Cutting Edge: The Australian Artists
Dorrit Black, Eveline Syme and Ethel Spowers - three female artists who transformed Australian Modernism
Though it was only founded in 1925, the reputation of the Grosvenor School of Modern Art was such that it rapidly became known as an international centre of printmaking during the late 1920s and 1930s. Among the foreign artists who studied there were three individuals who were to play a major role in the development of Australian modernism. These women – Dorrit Black, Ethel Spowers and Eveline Syme – all had the financial security and freedom to travel overseas and explore beyond the confines of the Australian art scene. Already well-trained, established artists before they studied under the influential lecturer and linocut pioneer Claude Flight, the trio were drawn to the School by his reputation for forward-thinking, egalitarian teachings.
Unusually, all three artists came from families that worked in newspapers, suggesting they might have had a greater appreciation for the printing process. While each of them were dramatically influenced by Flight’s geometric rhythms, their linocuts departed from those of their European peers, frequently focusing on pastoral scenes using relaxed, organic lines, as opposed to the more mechanised, compressed patterns found in Flight’s linocuts and those of his pupils like Lill Tschudi. While Dorrit Black became the most significant of the three, each of these artists played an important role in the wider acceptance of modernist art in Australia, through their championing of the linocut.
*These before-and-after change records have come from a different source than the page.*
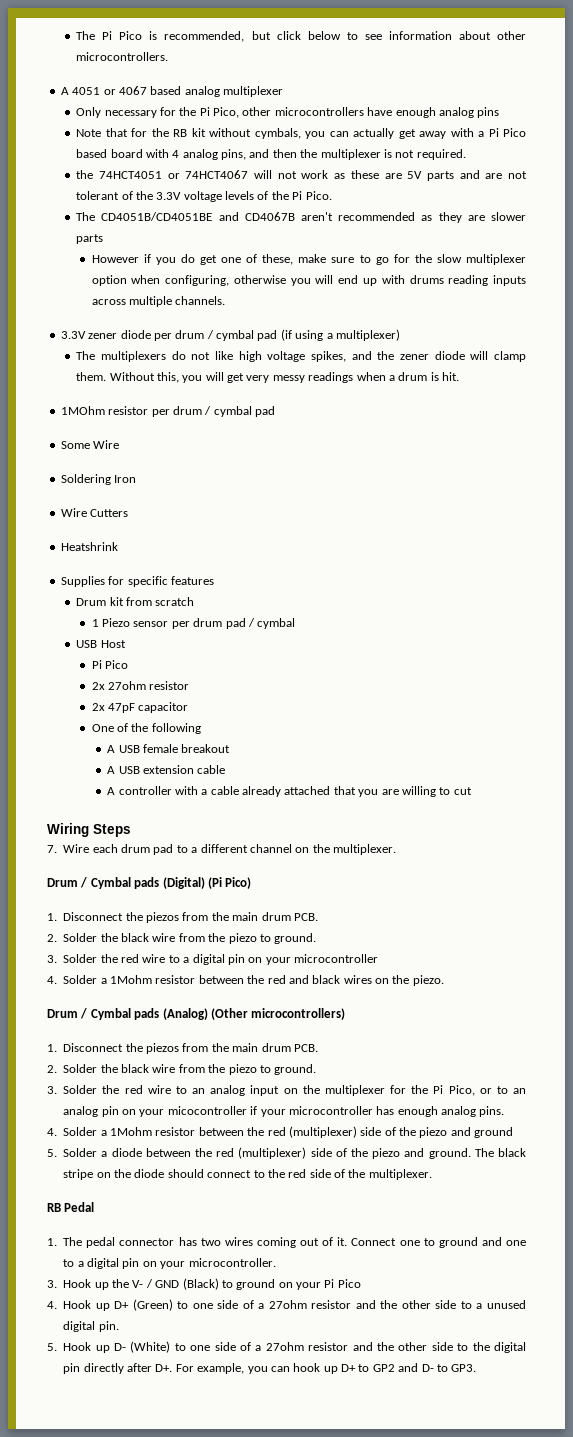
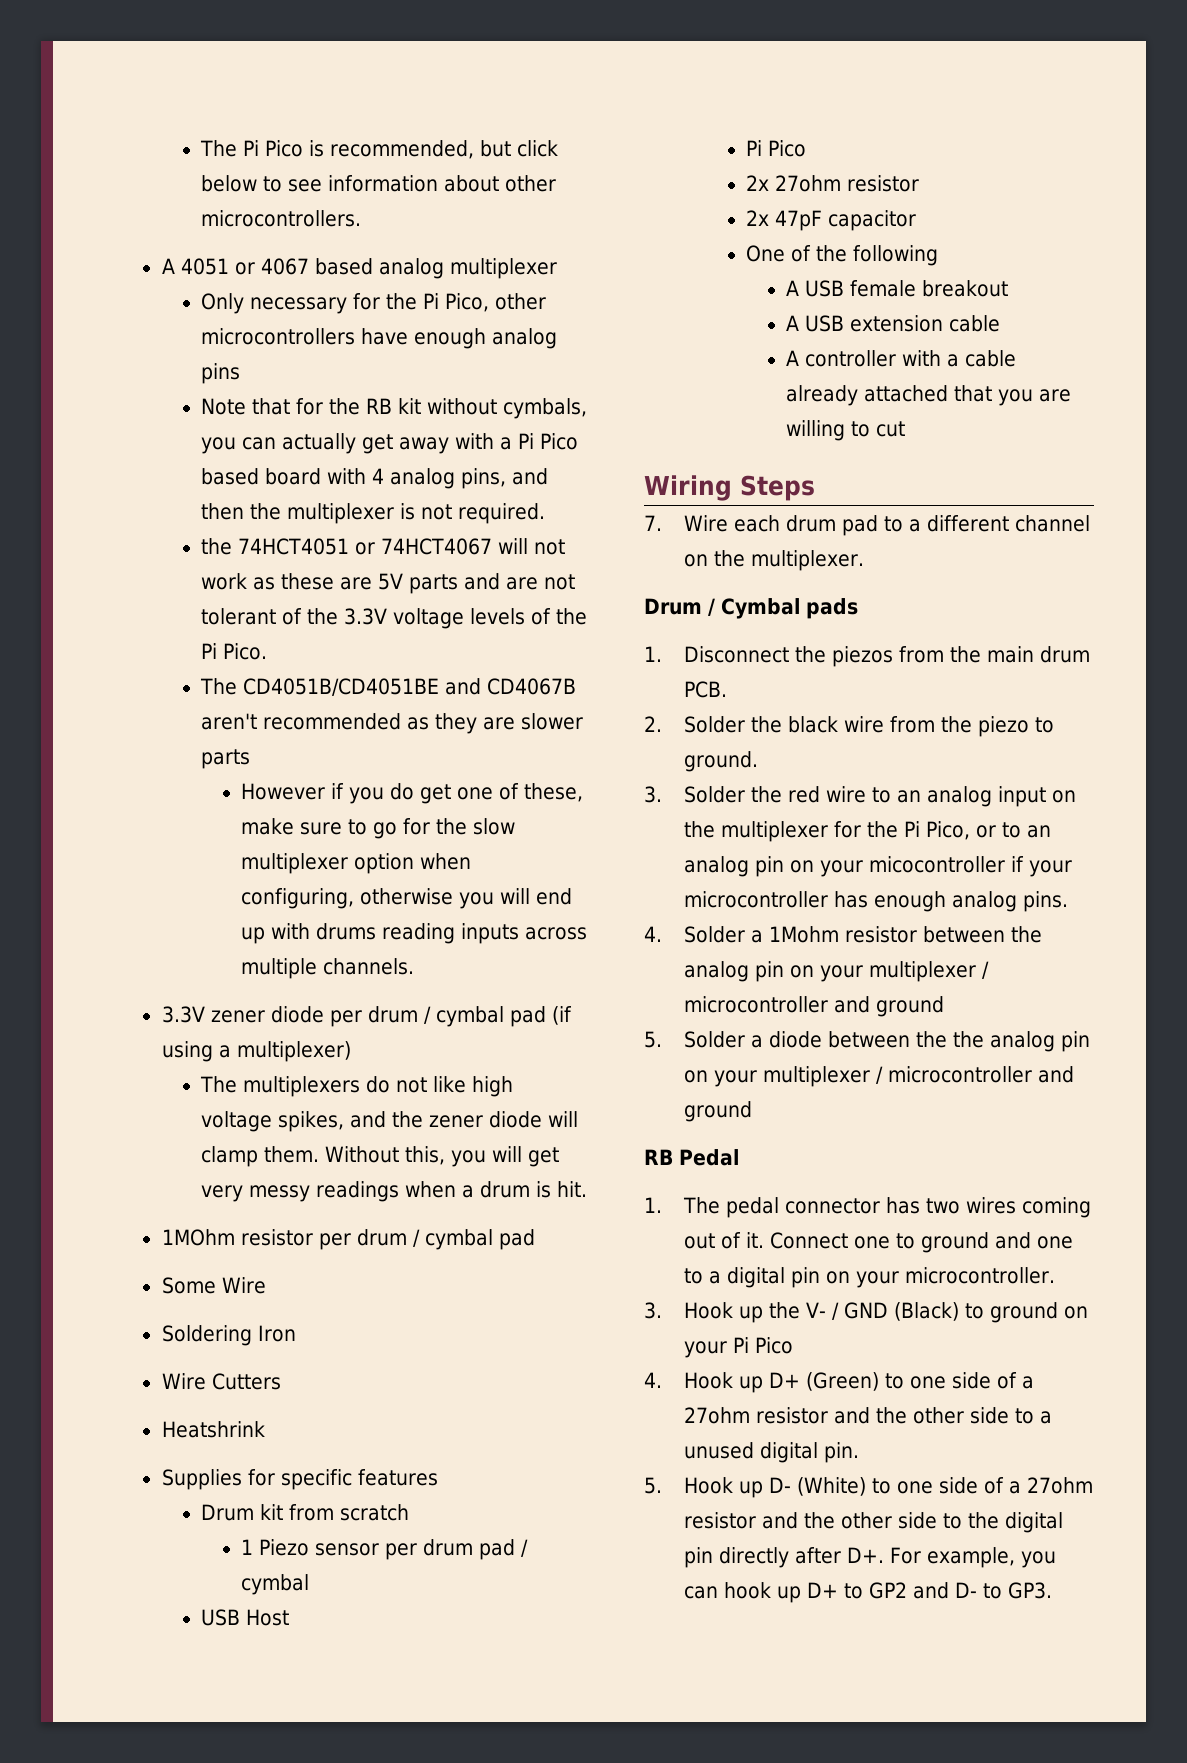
- Drum / Cymbal pads (Digital) (Pi Pico)
- 1. Disconnect the piezos from the main drum PCB.
- 2. Solder the black wire from the piezo to ground.
- 3. Solder the red wire to a digital pin on your microcontroller
- 4. Solder a 1Mohm resistor between the red and black wires on the piezo.
- Drum / Cymbal pads (Analog) (Other microcontrollers)
+ Drum / Cymbal pads
- 4. Solder a 1Mohm resistor between the red (multiplexer) side of the piezo and ground
+ 4. Solder a 1Mohm resistor between the analog pin on your multiplexer / microcontroller and ground
- 5. Solder a diode between the red (multiplexer) side of the piezo and ground. The black stripe on the diode should connect to the red side of the multiplexer.
+ 5. Solder a diode between the the analog pin on your multiplexer / microcontroller and ground

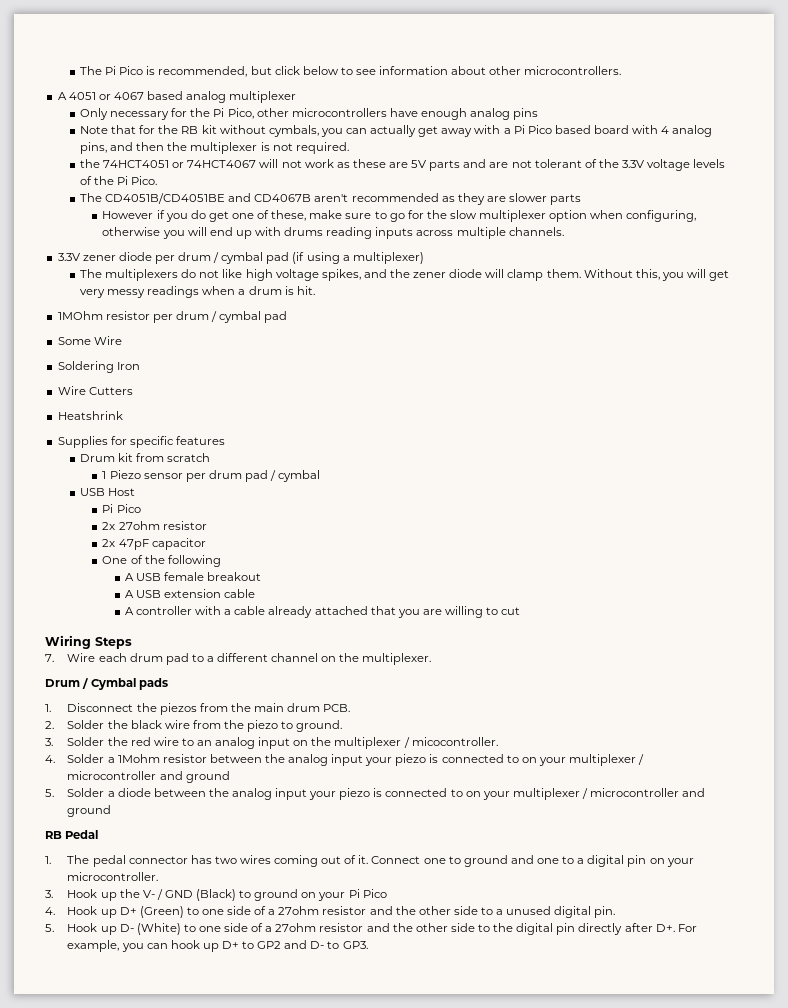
- 3. Solder the red wire to an analog input on the multiplexer for the Pi Pico, or to an analog pin on your micocontroller if your microcontroller has enough analog pins.
+ 3. Solder the red wire to an analog input on the multiplexer / micocontroller.
- 4. Solder a 1Mohm resistor between the analog pin on your multiplexer / microcontroller and ground
+ 4. Solder a 1Mohm resistor between the analog input your piezo is connected to on your multiplexer / microcontroller and ground
- 5. Solder a diode between the the analog pin on your multiplexer / microcontroller and ground
+ 5. Solder a diode between the analog input your piezo is connected to on your multiplexer / microcontroller and ground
Dorrit Black arrived in London in September 1927 and began taking classes at the Grosvenor School shortly after, continuing her formal studies there until December. Immediately developing a rapport with Flight, she fondly noted that ‘one feels instantly at one’s ease with him’. Black’s flair for absorbing new ideas and techniques can be seen in the contrast between the more traditional pictorial prints she was creating prior to her arrival and the exhilarating abstraction of Music (pictured below).
Inspired by a visit to London’s newly opened Dominion Jazz Club in 1927, its pared down elements and bold colours emphasise the joyful abandon of four dancers losing themselves in the music. Vibrating with the energy of the times, this was one of the artworks selected to be shown at the first Linocut exhibition in 1929 and reflects its creator’s excitement at being right at the start of a new artistic journey.
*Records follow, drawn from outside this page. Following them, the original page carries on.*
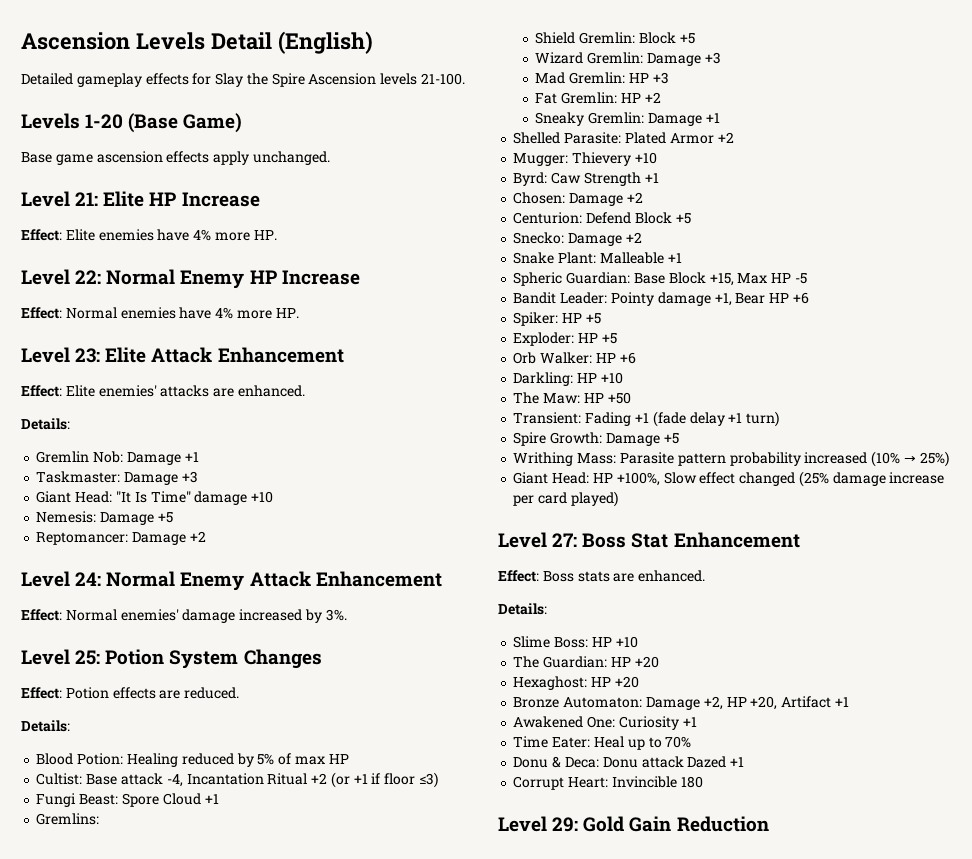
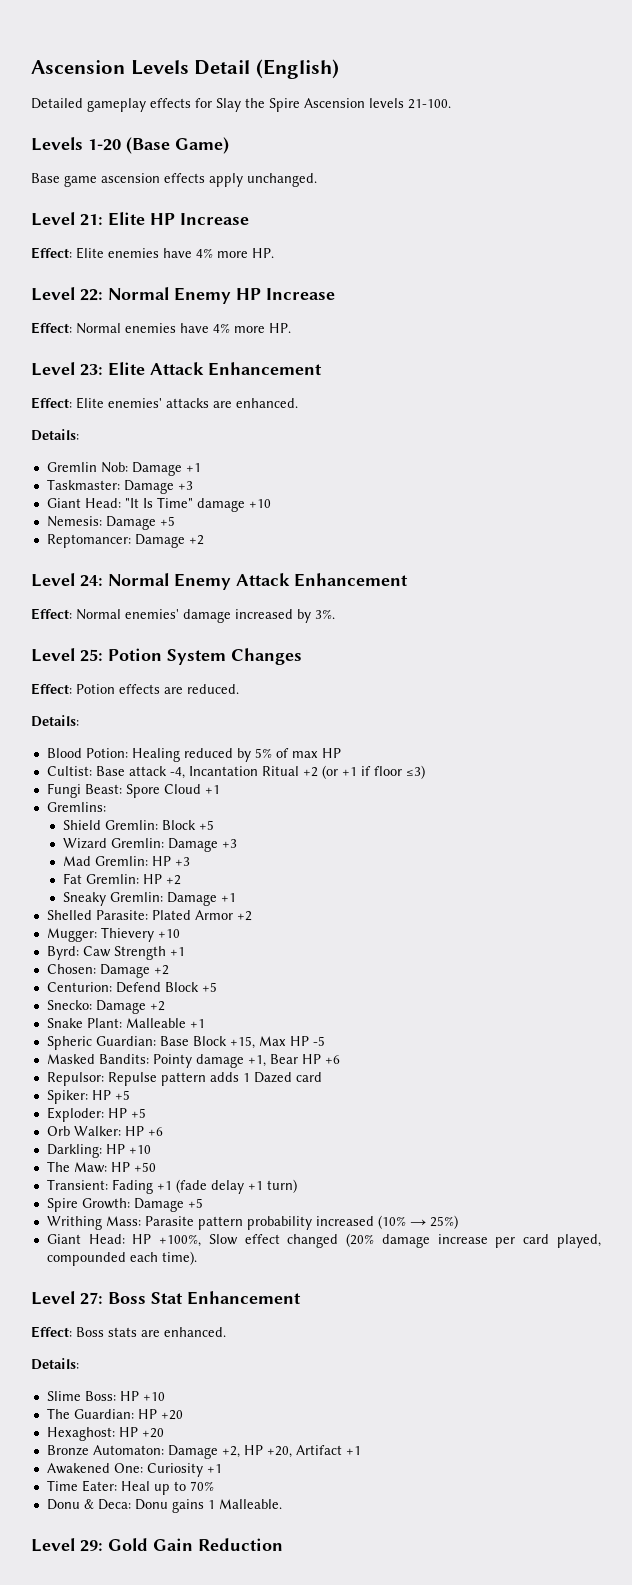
- Bandit Leader: Pointy damage +1, Bear HP +6
+ Masked Bandits: Pointy damage +1, Bear HP +6
+ Repulsor: Repulse pattern adds 1 Dazed card
- Giant Head: HP +100%, Slow effect changed (25% damage increase per card played)
+ Giant Head: HP +100%, Slow effect changed (20% damage increase per card played, compounded each time).
- Donu & Deca: Donu attack Dazed +1
- Corrupt Heart: Invincible 180
+ Donu & Deca: Donu gains 1 Malleable.

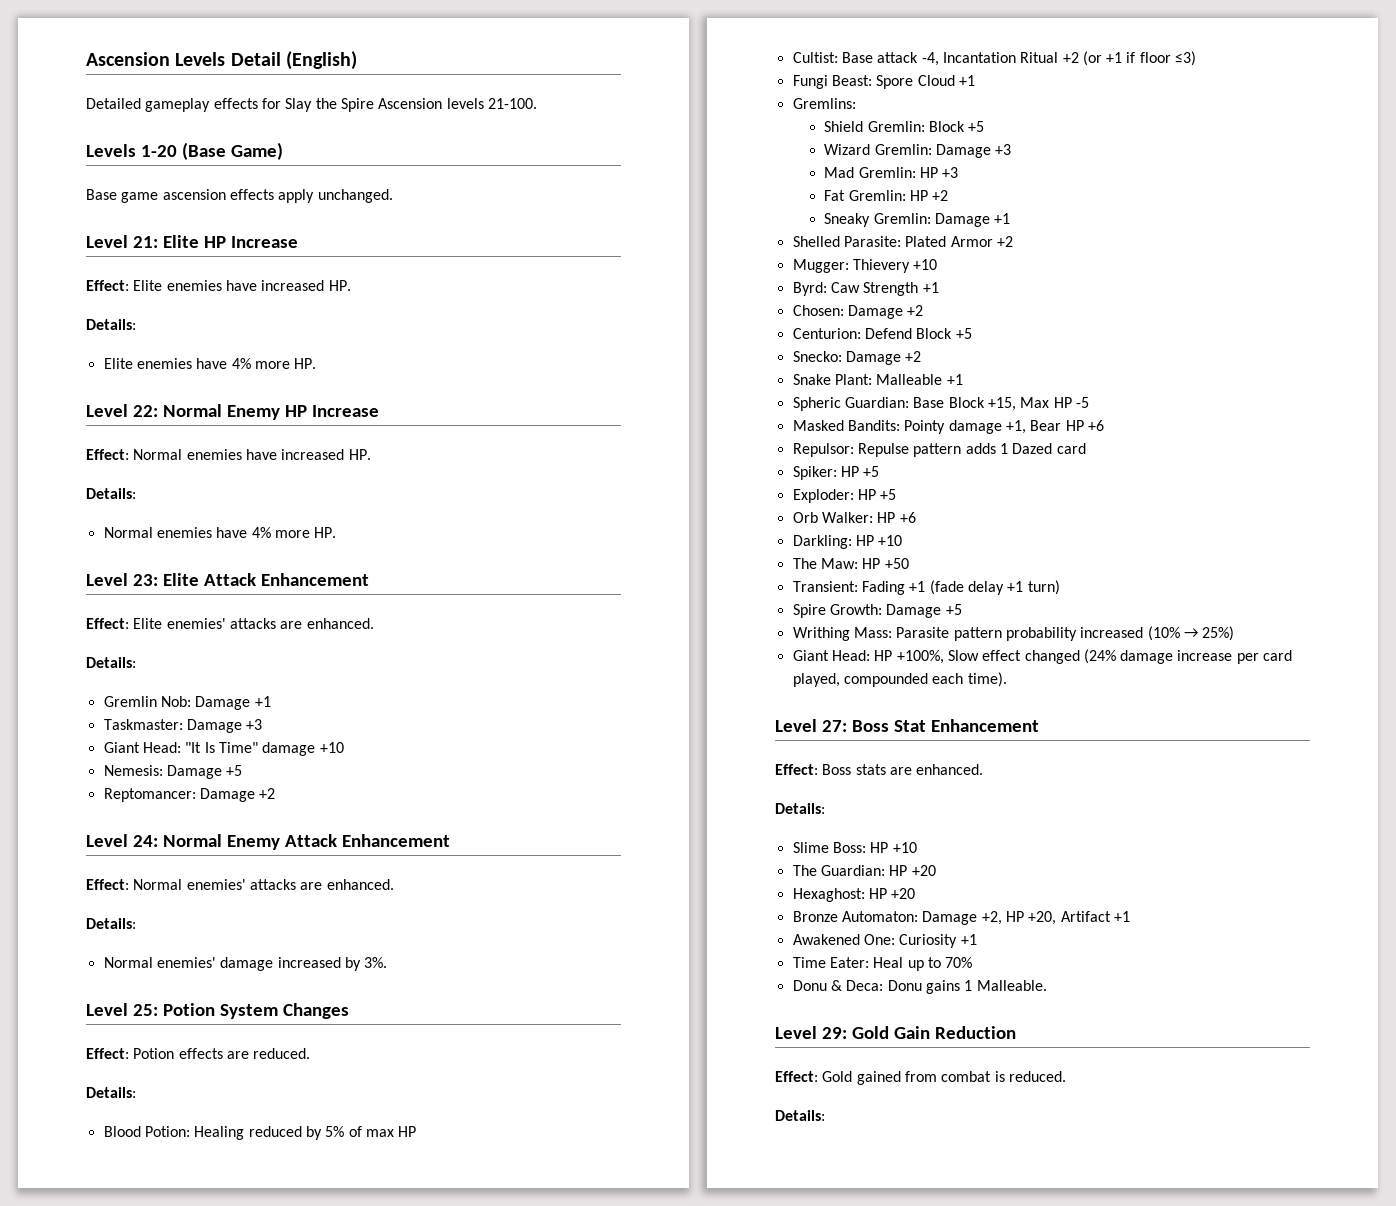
- Effect: Elite enemies have 4% more HP.
+ Effect: Elite enemies have increased HP.
+ Details:
+ Elite enemies have 4% more HP.
- Effect: Normal enemies have 4% more HP.
+ Effect: Normal enemies have increased HP.
+ Details:
+ Normal enemies have 4% more HP.
- Effect: Normal enemies' damage increased by 3%.
+ Effect: Normal enemies' attacks are enhanced.
+ Details:
+ Normal enemies' damage increased by 3%.
- Giant Head: HP +100%, Slow effect changed (20% damage increase per card played, compounded each time).
+ Giant Head: HP +100%, Slow effect changed (24% damage increase per card played, compounded each time).
+ Effect: Gold gained from combat is reduced.
+ Details:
Black subsequently went on to study in Paris with André Lhote, but she remained firm friends with Flight: he acted as Black’s unofficial art dealer in London, while she did much to popularise his favoured medium in her home country. In 1931 she became the first woman in Australia to run a gallery after opening the Modern Art Centre in Sydney. In many ways resembling the Grosvenor School, it was the country’s first teaching and exhibiting space for modernism. Until her untimely death in 1951, Black continued to push the boundaries of printmaking, achieving broader success despite the scorn which she often faced from a conservative art establishment.
The Melbourne artist Eveline Syme discovered Claude Flight’s innovative work by chance after finding a copy of his ground-breaking book, Lino-Cuts. She later declared: ‘I had seen nothing more vital and essentially modern in the best sense of the word than the reproductions in this book.’ Studying at the Grosvenor School in 1929, she also went on to learn from Lhote – blending Flight’s methods with the latter’s preference for classical geometric formula in elegant landscapes like Outskirts of Siena (pictured below).
Like Dorrit Black, Syme was committed to furthering the role of women and art in society, using progressive ideas and methods learned from Flight and Lhote to break through the conservative barriers of the art establishment in Australia. She founded a women’s residential college at the University of Melbourne and produced distinctive colour linocuts into the late 1950s.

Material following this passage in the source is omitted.